One finding in the academic literature sheds light on the solution to this puzzle. Studies show that more selective colleges capture a much greater share of the aid that taxpayers furnish. Lesley Turner of Vanderbilt University found that the most selective private schools capture 93 cents of every Pell Grant dollar through tuition hikes and scholarship cuts, while schools that accept all or most of their applicants capture just 8 cents on the dollar.

Selective colleges’ extraordinary pricing power is down to the fact that they artificially limit the number of places available to students. As demand for a college education rises, supply must expand with it, or else price inflation will be the inevitable result. Federal subsidies exacerbate the problem, but we need to look deeper for the fundamental cause.

Where we observe unchecked tuition inflation, the likely culprits are institutions and policies that constrain the educational choices available to students. Highly “rejective” admissions policies at elite universities are an example. But others abound.

Accrediting agencies, which must approve new colleges and universities seeking access to federal subsidies, are stacked with representatives of incumbent institutions who are loath to approve new competitors. In addition to accreditation, new schools need authorization from a state agency to open, and obtaining it can take a year or more. As a result of these barriers to entry, the number of private nonprofit colleges in the U.S. is roughly the same today as it was in 1987.

Colleges’ pricing structures also have a deleterious effect on competition. Most students do not pay the full yearly “sticker price” of college, which can reach $70,000 or more. But students usually don’t know how much financial aid they will receive until their various applications are accepted or rejected — at which point their options are in many cases limited to just one or two schools. High-school seniors in this position have little power to bargain for a better price with the schools that have accepted them, which are delighted to push federal loans onto students to cover the cost.

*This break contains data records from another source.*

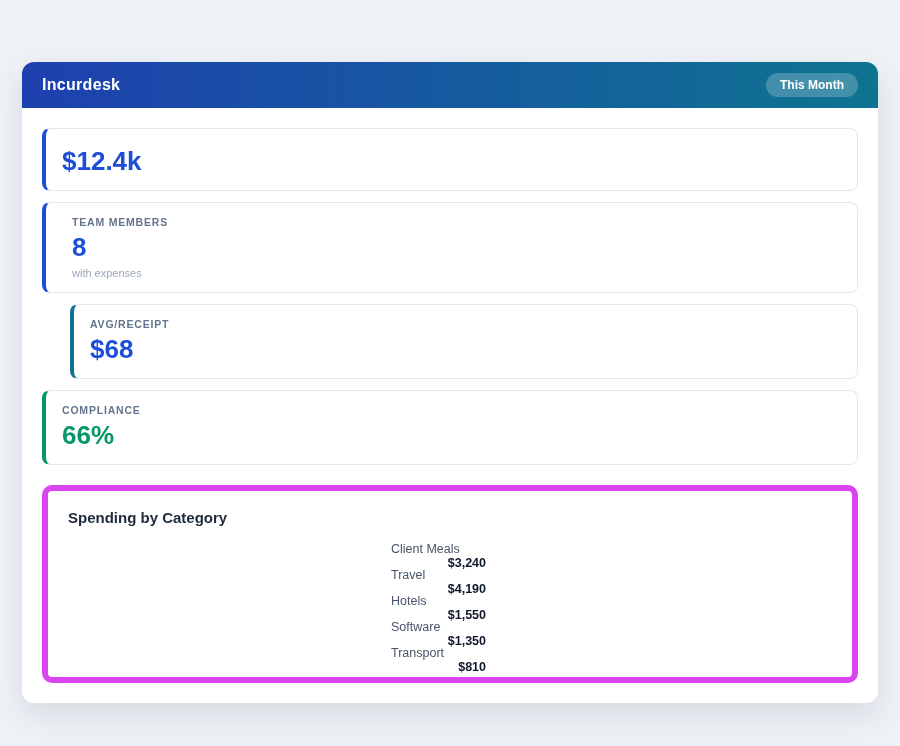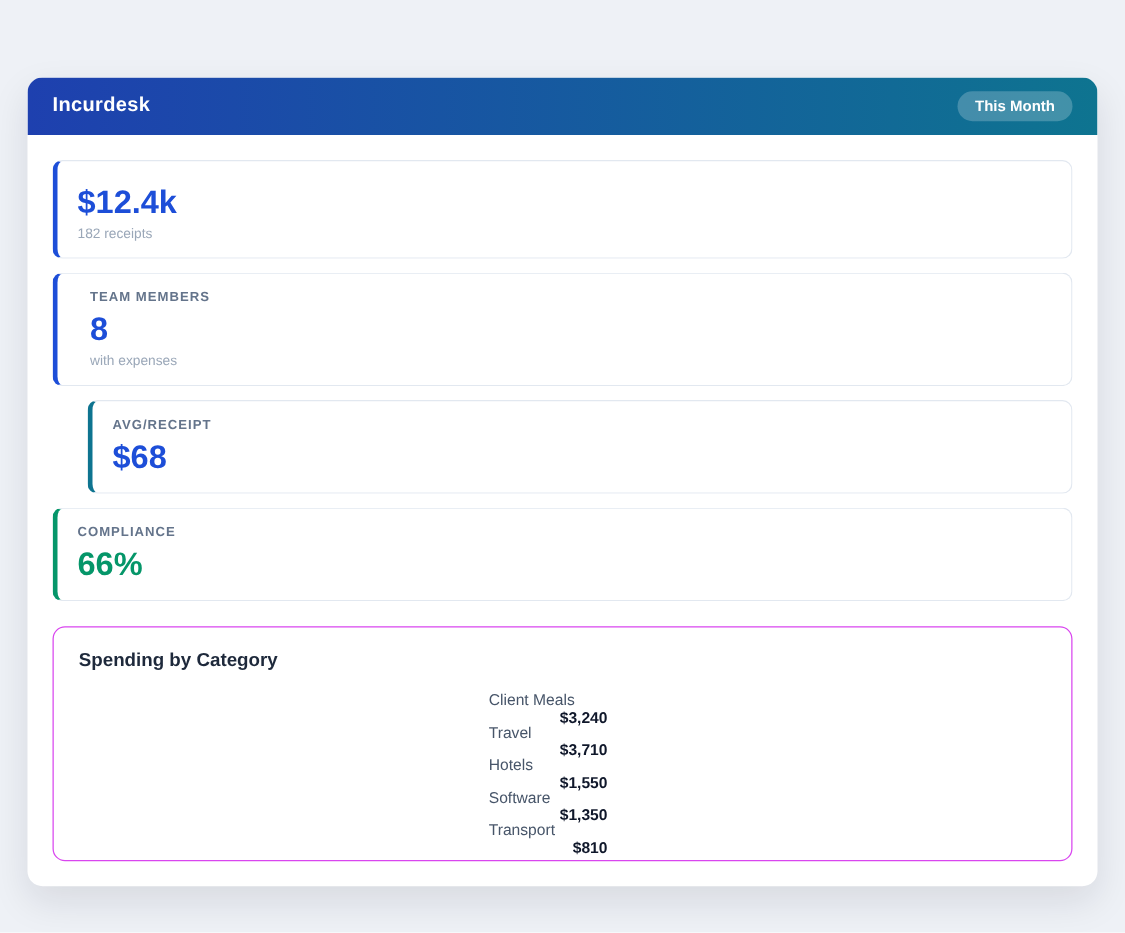--- a/index.html
+++ b/index.html
@@ -64,21 +64,21 @@
     font-weight: bold;
     margin-top: 4px;
     color: #1d4ed8;
   }
   .stat-sub {
     font-size: 11px;
     color: #9aa7b8;
     margin-top: 4px;
   }
   .chart-card {
-    border: 1px solid #d946ef;
+    border: 6px solid #d946ef;
     border-radius: 10px;
     padding: 18px 20px 16px;
     margin-top: 20px;
     background: #ffffff;
   }
   .chart-title {
     font-size: 15px;
     font-weight: bold;
     color: #1e293b;
     margin-bottom: 16px;
@@ -126,21 +126,20 @@
   <div class="app-header" id="app-header" style="background: linear-gradient(90deg, rgb(30, 64, 175), rgb(14, 116, 144));">
     <div class="app-title">Incurdesk</div>
     <button class="period-badge">This Month</button>
   </div>
 
   <div class="app-body">
 
     <div>
       <div class="stat-card" style="border-left-color: rgb(29, 78, 216);">
         <div class="stat-value" style="color: rgb(29, 78, 216);">$12.4k</div>
-        <div class="stat-sub">182 receipts</div>
       </div>
 
       <div class="stat-card" style="border-left-color: rgb(29, 78, 216); padding-left: 26px;">
         <div class="stat-label">TEAM MEMBERS</div>
         <div class="stat-value" style="color: rgb(29, 78, 216);">8</div>
         <div class="stat-sub">with expenses</div>
       </div>
 
       <div class="stat-card" style="border-left-color: rgb(14, 116, 144); margin-left: 28px;">
         <div class="stat-label">AVG/RECEIPT</div>
@@ -162,21 +161,21 @@
           <div class="bar-fill" style="width: 72%; background: linear-gradient(90deg, rgb(29, 78, 216), rgb(13, 148, 136));"></div>
         </div>
         <div class="chart-row-value">$3,240</div>
       </div>
 
       <div class="chart-row">
         <div class="chart-row-label">Travel</div>
         <div class="bar-track">
           <div class="bar-fill" style="width: 58%; background: rgb(37, 99, 235);"></div>
         </div>
-        <div class="chart-row-value">$3,710</div>
+        <div class="chart-row-value">$4,190</div>
       </div>
 
       <div class="chart-row">
         <div class="chart-row-label">Hotels</div>
         <div class="bar-track">
           <div class="bar-fill" style="width: 44%; background: rgb(13, 159, 110);"></div>
         </div>
         <div class="chart-row-value">$1,550</div>
       </div>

Finally, the government’s loan and grant schemes heavily favor traditional colleges and universities. The scales are tipped against alternatives such as apprenticeships, workforce training, and the pursuit of industry-recognized credentials. Meanwhile, employers require bachelor’s degrees for jobs that didn’t need one 30 years ago, funneling ever more students through traditional four-year colleges. With few recognized alternatives to the almighty bachelor’s degree, colleges feel little competitive pressure, and their prices reflect that.

No one can deny that federal student-aid programs require major reforms, starting with caps on loans at commonsense levels. But policymakers cannot ignore the deeper drivers of tuition inflation — barriers to entry, opaque pricing, and a dearth of good alternatives to the four-year college — that federal student-aid only exacerbates. To borrow Secretary Bennett’s own words: Our students deserve better than this.

Preston Cooper is a senior fellow at the Foundation for Research on Equal Opportunity.